Selon les sources médiatiques, Abdelmoumen Ould Kaddour a été appréhendé au niveau de l'aéroport de Dubaï où il venait d'atterrir de provenance de Paris. L'ancien PDG de la Sonatrach est accusé dans deux affaires de corruption. L'une est relative à l'acquisition, en 2018, d'une raffinerie vieille de 70 ans à un prix jugé exorbitant. Il s'agit de la fameuse raffinerie d’Augusta, en Italie. Appartenant à la filiale italienne d’ExxonMobil, cette raffinerie a été achetée, selon le journal El Watan, à hauteur de 725 millions de dollars.
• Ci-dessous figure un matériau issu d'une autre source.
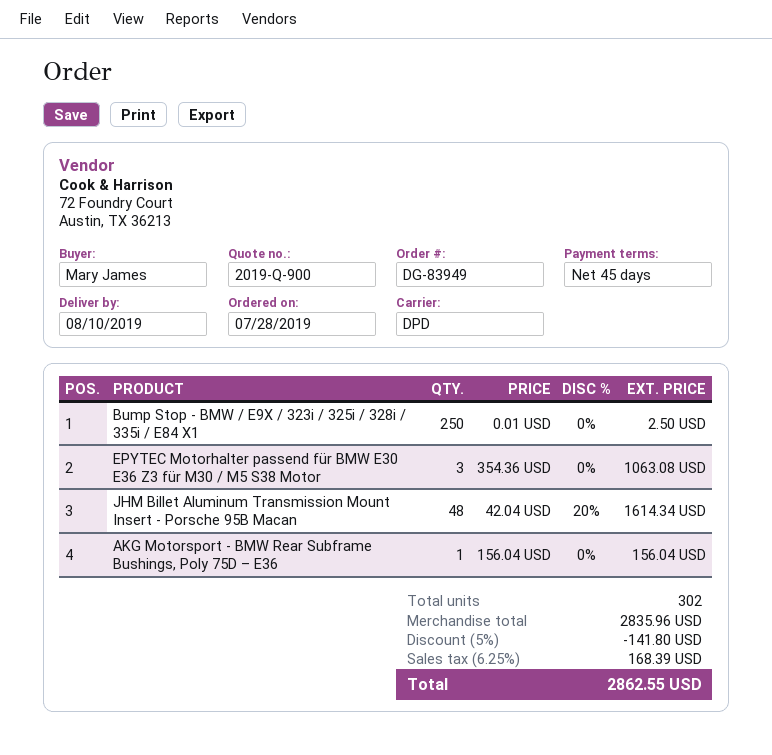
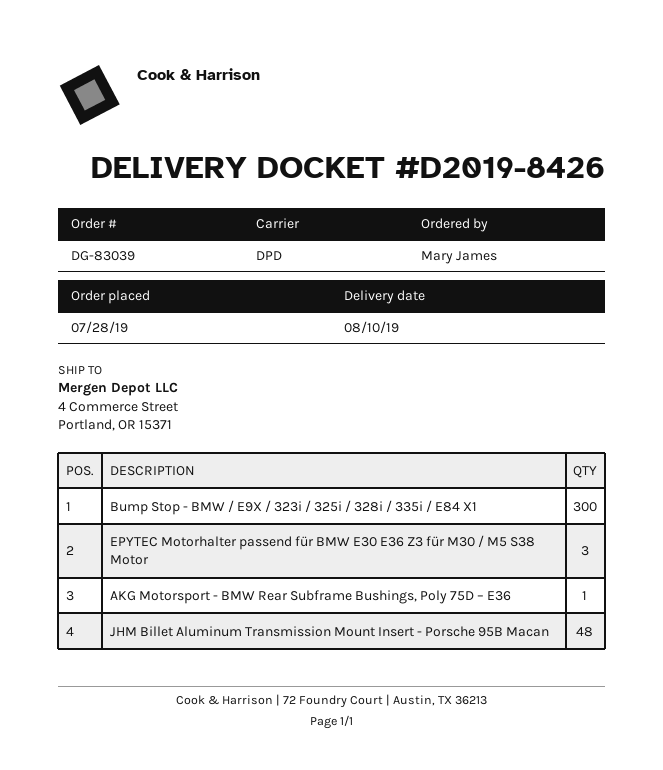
order number: DG-83949 -> DG-83039
Bump Stop - BMW / E9X / 323i / 325i / 328i / 335i / E84 X1: 250 -> 300

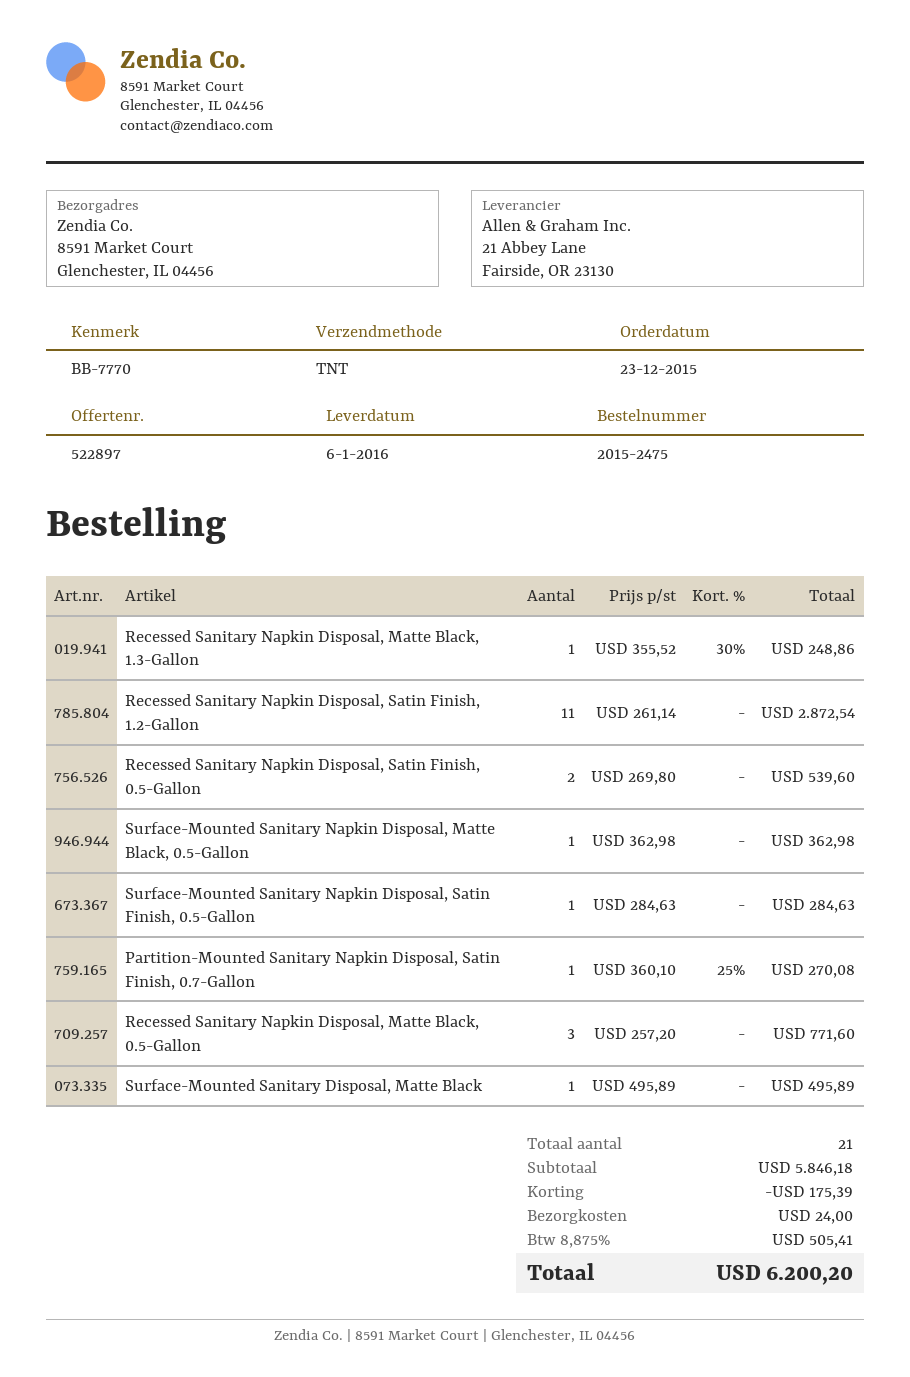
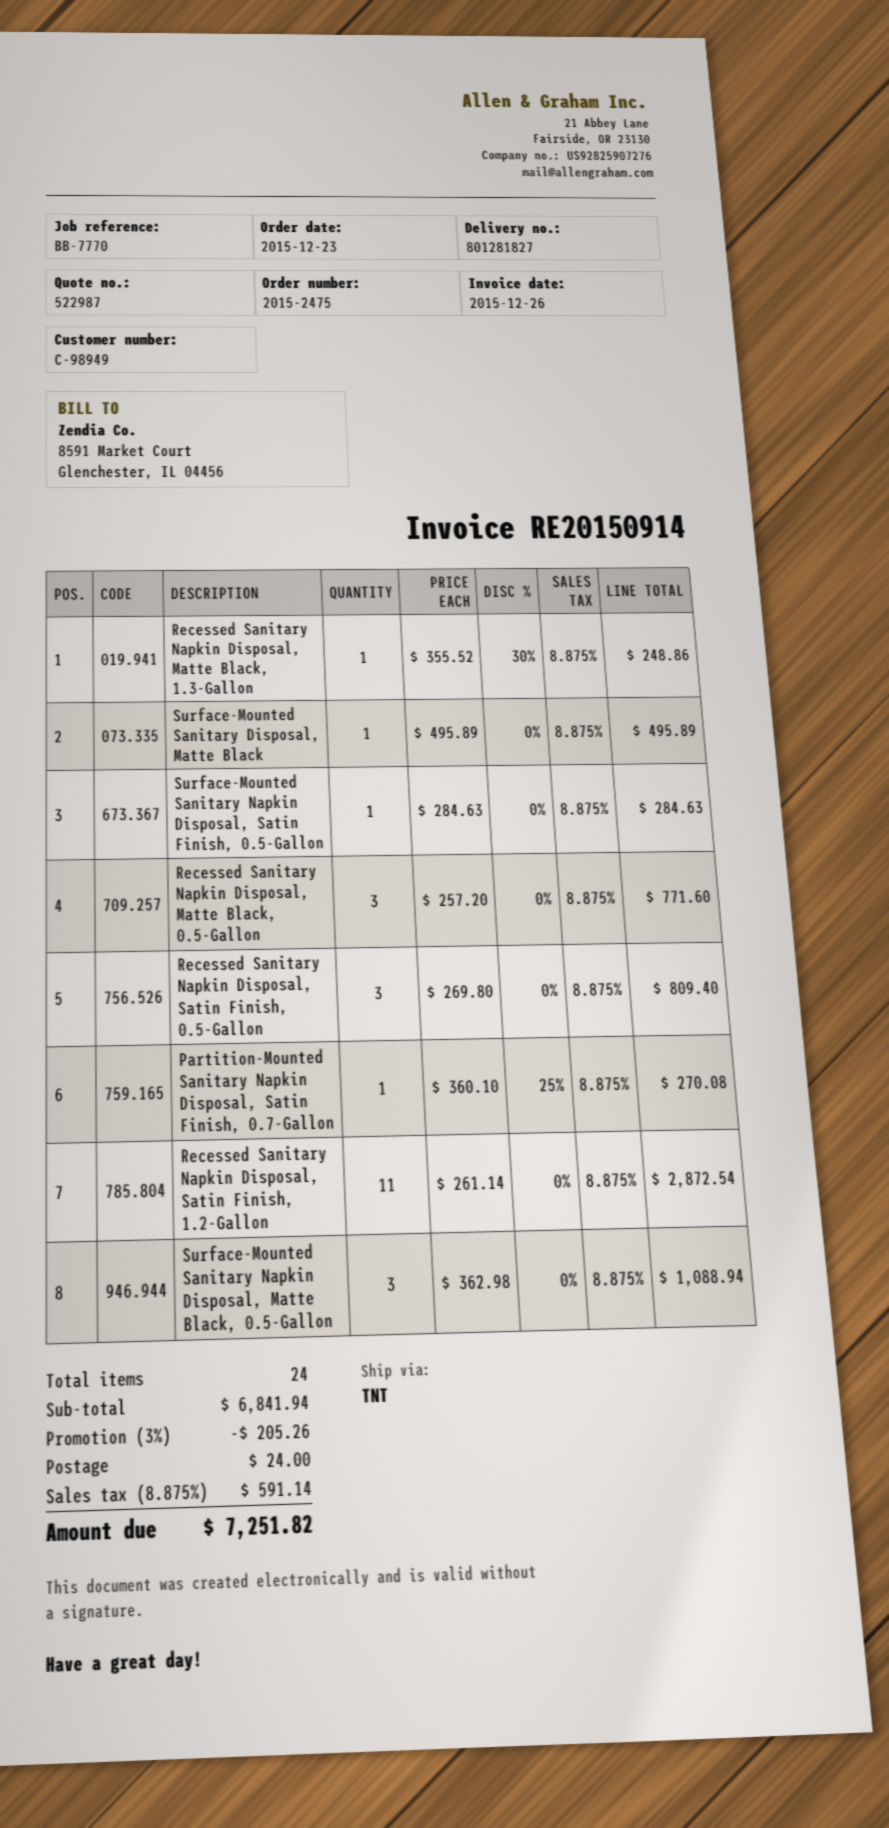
quote number: 522897 -> 522987
Recessed Sanitary Napkin Disposal, Satin Finish, 0.5-Gallon: 2 x 269.80 = 539.60 -> 3 x 269.80 = 809.40
Surface-Mounted Sanitary Napkin Disposal, Matte Black, 0.5-Gallon: 1 x 362.98 = 362.98 -> 3 x 362.98 = 1088.94
total quantity: 21 -> 24
subtotal: 5846.18 -> 6841.94
discount: 175.39 -> 205.26
tax: 8.875% = 505.41 -> 8.875% = 591.14
total: 6200.20 -> 7251.82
Cette transaction avait soulevé d'ailleurs un tollé en Algérie. Des voix s'étaient élevées pour dénoncer le coût de cette usine, dont l'état a nécessité de surcroît une rallonge financière estimée à 250 millions de dollars pour sa réfection. Ould Kaddour et ses proches collaborateurs n'ont pas été inquiétés pour autant.

L'autre affaire dans laquelle le nom de l'ancien premier responsable de la société des hydrocarbures est cité est liée à des marchés octroyés de gré à gré et à la surfacturation. Ould Kaddour, qui s'est retiré de la scène depuis son limogeage de son poste à la tête de Sonatrach, en avril 2019, savourait sa retraite « dorée » entre la France et les pays du Golfe.

Rattrapé par l'affaire de la raffinerie d’Augusta

Le 10 février 2020, le magazine Jeune Afrique écrivait que « contrairement aux rumeurs propagées, Ould Kaddour, 68 ans, est libre de ses mouvements et ne fait l’objet d’aucune enquête judiciaire ». Une année après, presque jour pour jour, le Premier ministre Abdelaziz Djerad annonçait que « le pôle pénal économique et financier a ouvert une enquête sur l’affaire de la raffinerie d’Augusta, dans laquelle un mandat d’arrêt international a été émis contre le principal accusé ».

Ainsi quelques jours après cette sortie de Djerad, le « principal accusé », qui n'est autre que Abdelmoumen Ouled Kaddour, a été arrêté. Un long procès est attendu.